[What to do] Only the lines that contain the string "white" belong in the answer; pull them from the records.

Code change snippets
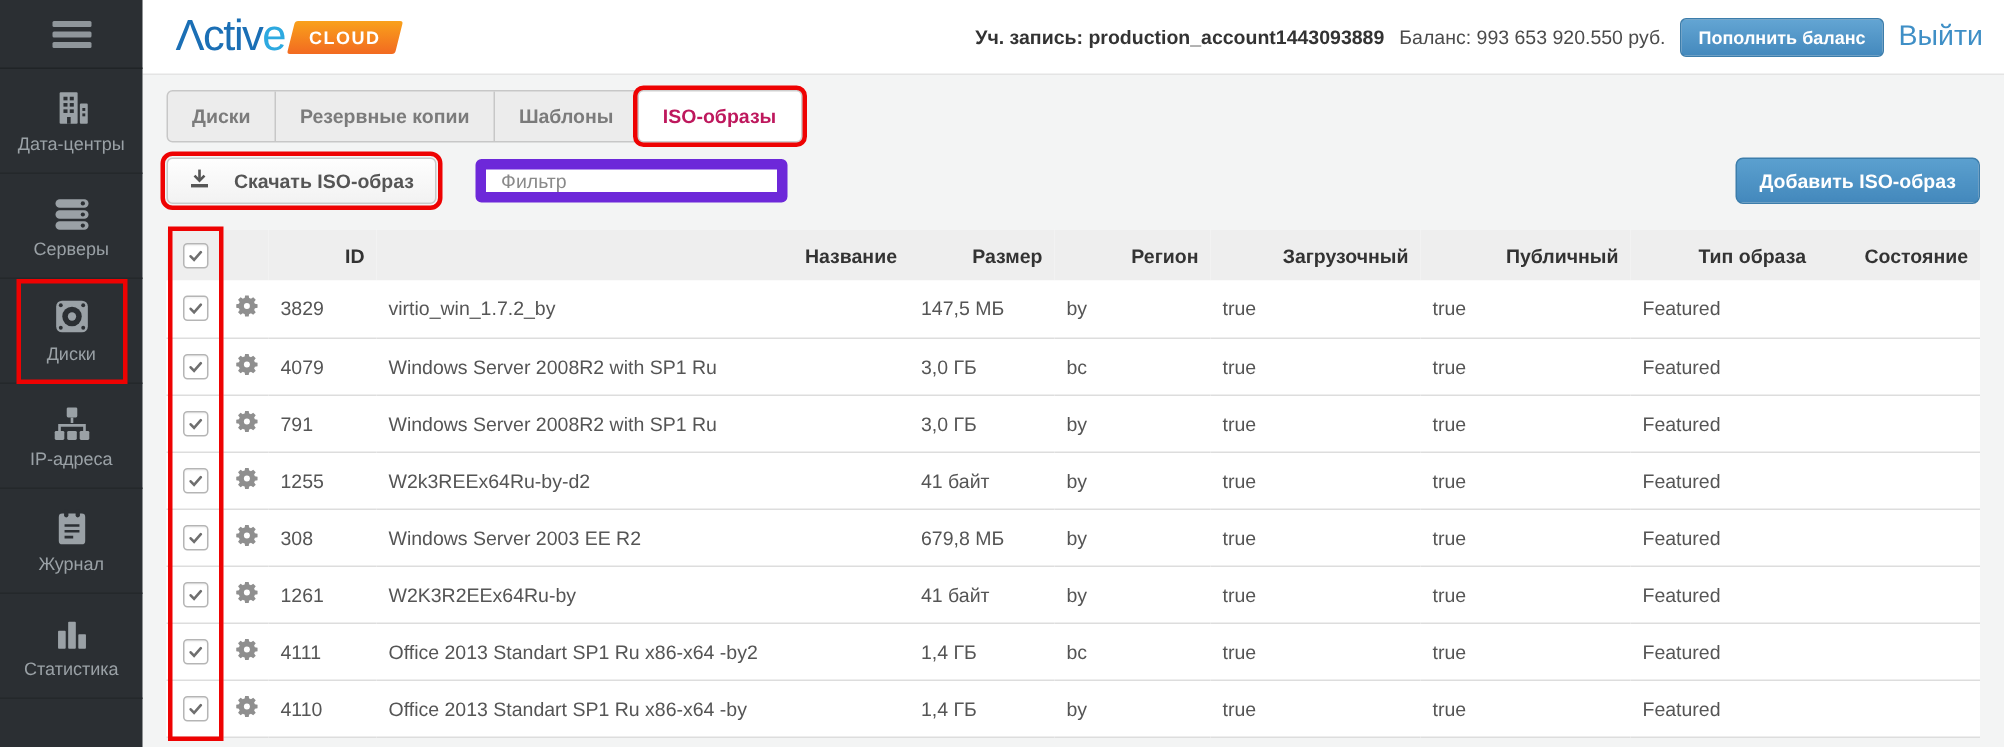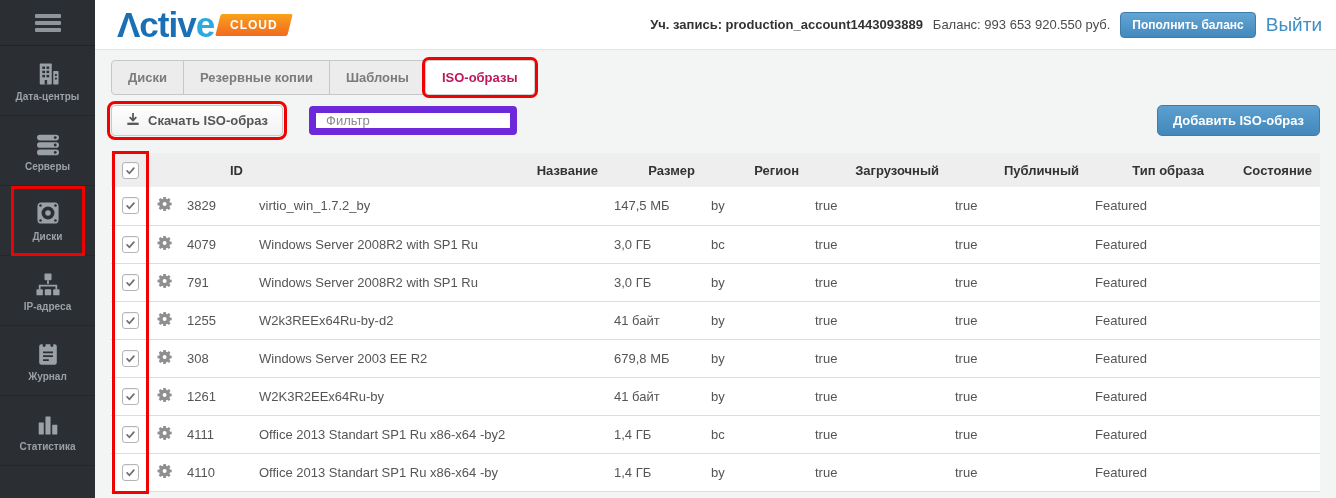--- a/index.html
+++ b/index.html
@@ -11,46 +11,46 @@
 
   
   .sidebar { position:absolute; left:0; top:0; width:95px; height:498px; background:#2b2f33; z-index:5; }
   .burger { height:46px; display:flex; align-items:center; justify-content:center; border-bottom:1px solid #202427; cursor:pointer; }
   .burger-bars { display:flex; flex-direction:column; gap:3px; }
   .burger-bars span { display:block; width:26px; height:4px; background:#8f969b; border-radius:1px; }
   .nav-item { height:70px; display:flex; align-items:center; justify-content:center; border-bottom:1px solid #24282b; cursor:pointer; }
   .nav-inner { width:66px; height:62px; display:flex; flex-direction:column; align-items:center; justify-content:center; gap:5px; }
   .nav-icon { height:26px; display:flex; align-items:flex-end; }
   .nav-icon svg { display:block; }
-  .nav-label { font-size:10px; font-weight:bold; color:#9aa1a6; white-space:nowrap; }
+  .nav-label { font-size:12px; font-weight:normal; color:#9aa1a6; white-space:nowrap; }
 
   
   .main { position:absolute; left:95px; top:0; width:1241px; height:498px; }
   .topbar { height:50px; background:#fff; border-bottom:1px solid #e4e4e4; display:flex; align-items:center; padding:0 14px 0 22px; }
   .logo { display:flex; align-items:center; gap:4px; }
-  .logo-text { font-size:35px; font-weight:bold; letter-spacing:-1px; color:#1b6fb5; }
+  .logo-text { font-size:29px; font-weight:normal; letter-spacing:-1px; color:#1b6fb5; }
   .logo-text .lt-e { color:#2da9e0; }
   .logo-badge { background:linear-gradient(180deg,#f9a11b,#f26a21); color:#fff; font-size:12px; font-weight:bold; letter-spacing:1px; padding:4px 12px; transform:skewX(-14deg); border-radius:2px; }
   .logo-badge > span { display:inline-block; transform:skewX(14deg); }
   .top-right { margin-left:auto; display:flex; align-items:center; gap:10px; }
   .acct { font-size:13px; font-weight:bold; color:#333; }
   .balance { font-size:13px; color:#4b4b4b; }
   .btn-topup { background:linear-gradient(180deg,#63a5d3,#4489bd); border:1px solid #3c7dab; color:#fff; font-size:12px; font-weight:bold; padding:5px 11px; border-radius:4px; cursor:pointer; font-family:inherit; }
   .logout { color:#3f8fc6; font-size:19px; text-decoration:none; cursor:pointer; }
 
   
   .tabs-row { margin:10px 16px 0; }
   .tabbar { display:inline-flex; background:#ececec; border:1px solid #c7c7c7; border-radius:4px; }
   .tab { padding:9px 16px; font-size:13px; font-weight:bold; color:#7b7b7b; border-right:1px solid #c7c7c7; cursor:pointer; white-space:nowrap; }
   .tab:last-child { border-right:none; }
   .tab.active { background:#fff; color:#be185d; border-radius:3px; box-shadow:0 0 0 1px #cfcfcf; }
 
   
   .toolbar-row { margin:9px 16px 0; display:flex; align-items:center; height:32px; }
-  .btn-download { display:flex; align-items:center; gap:8px; background:linear-gradient(180deg,#fefefe,#f2f2f2); border:1px solid #c9c9c9; border-radius:4px; padding:6px 14px; font-size:13px; font-weight:bold; color:#555; cursor:pointer; font-family:inherit; }
+  .btn-download { display:flex; align-items:center; gap:16px; background:linear-gradient(180deg,#fefefe,#f2f2f2); border:1px solid #c9c9c9; border-radius:4px; padding:6px 14px; font-size:13px; font-weight:bold; color:#555; cursor:pointer; font-family:inherit; }
   .filter-input { margin-left:26px; width:208px; height:29px; border:7px solid #6d28d9; border-radius:4px; padding:4px 10px; font-size:13px; color:#555; font-family:inherit; outline:none; }
   .filter-input::placeholder { color:#8a8a8a; }
   .btn-add { margin-left:auto; background:linear-gradient(180deg,#5ba0cf,#4388bc); border:1px solid #3c7dab; color:#fff; font-size:13px; font-weight:bold; padding:7px 15px; border-radius:5px; cursor:pointer; font-family:inherit; }
 
   
   .table-wrap { margin:17px 16px 0; background:#fff; position:relative; }
   table { width:100%; border-collapse:collapse; table-layout:fixed; }
   thead th { background:#eee; height:34px; font-size:13px; font-weight:bold; color:#333; text-align:right; padding:0 8px; }
   tbody td { height:38px; font-size:13px; color:#555; padding:0 8px; border-bottom:1px solid #ddd; background:#fff; }
   td.c-check, th.c-check { text-align:center; padding:0; }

[Completed task]
-  .nav-label { font-size:10px; font-weight:bold; color:#9aa1a6; white-space:nowrap; }
+  .nav-label { font-size:12px; font-weight:normal; color:#9aa1a6; white-space:nowrap; }
   .tab { padding:9px 16px; font-size:13px; font-weight:bold; color:#7b7b7b; border-right:1px solid #c7c7c7; cursor:pointer; white-space:nowrap; }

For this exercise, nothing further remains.